**GOAL OF THE EXERCISE:** The word "none" may appear in some of the lines below. State how many lines contain it, and write only that number.

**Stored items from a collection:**

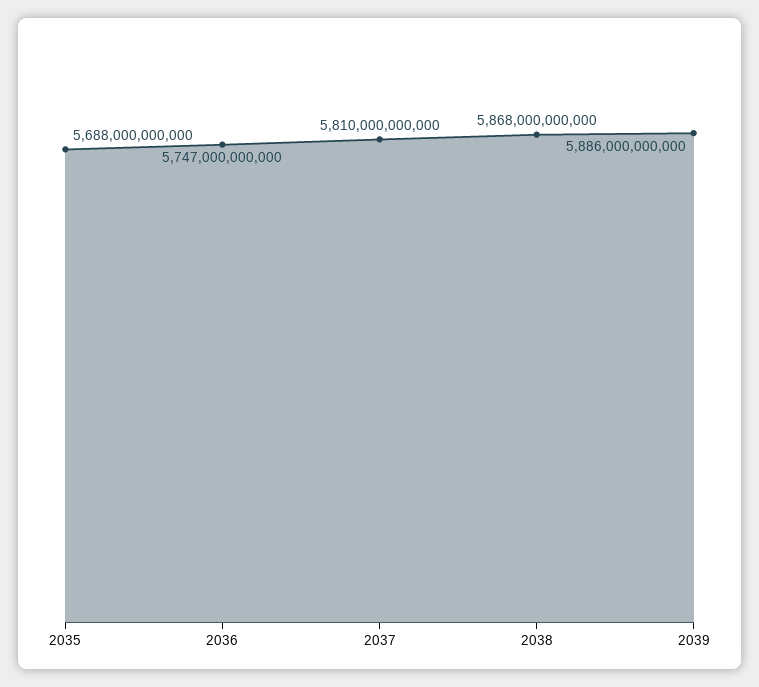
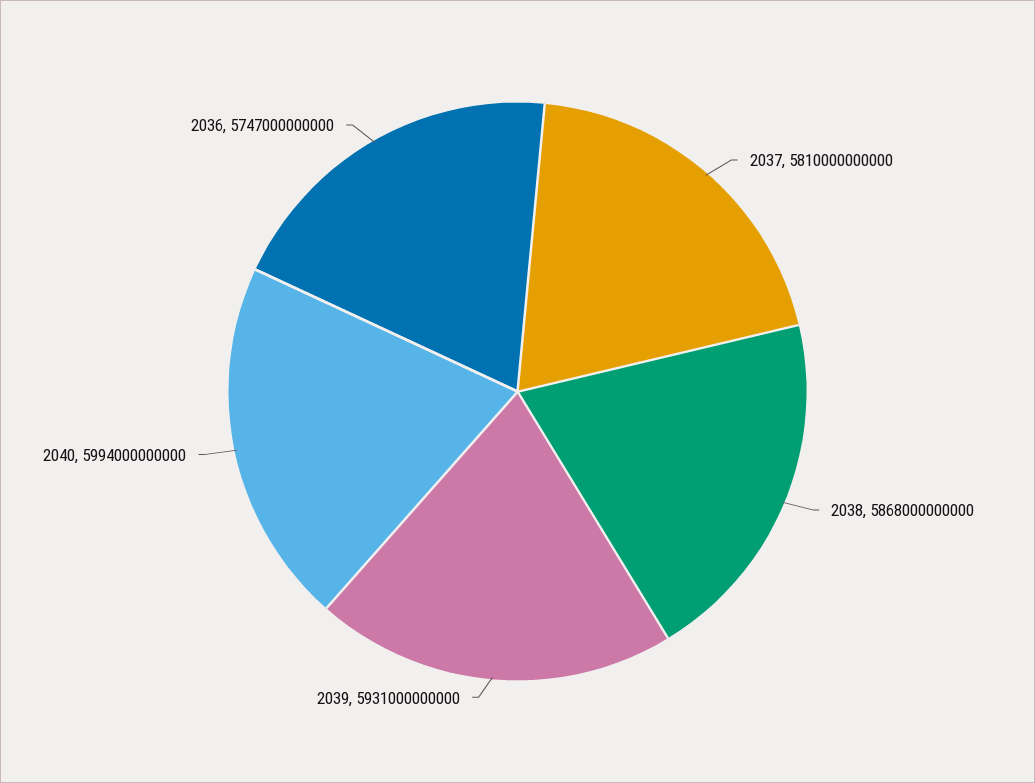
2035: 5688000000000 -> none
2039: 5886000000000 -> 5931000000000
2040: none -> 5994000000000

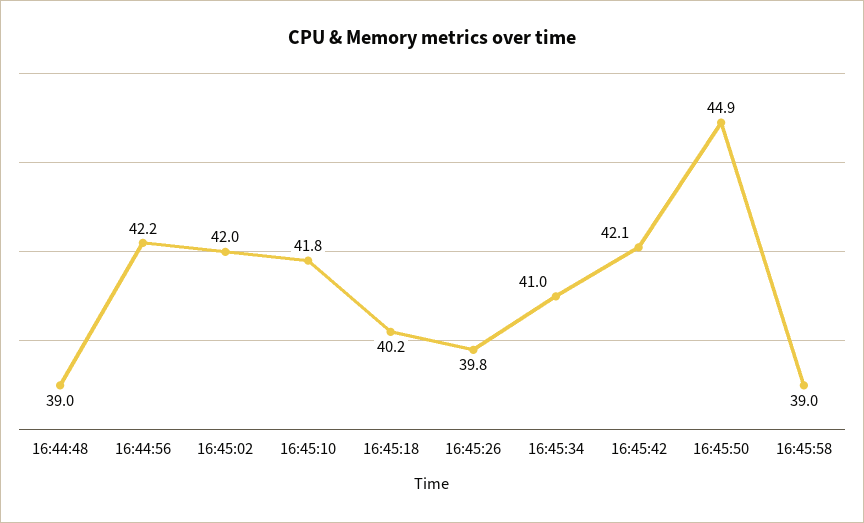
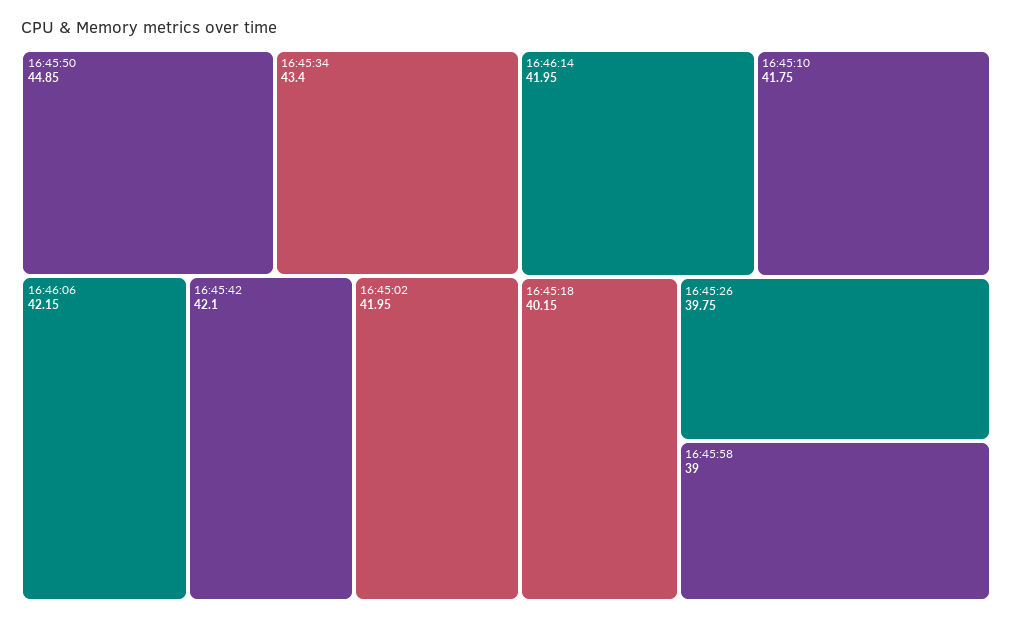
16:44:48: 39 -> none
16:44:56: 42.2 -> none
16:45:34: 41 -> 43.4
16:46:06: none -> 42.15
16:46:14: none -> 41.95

**SOLUTION FOR THIS PROBLEM:** 6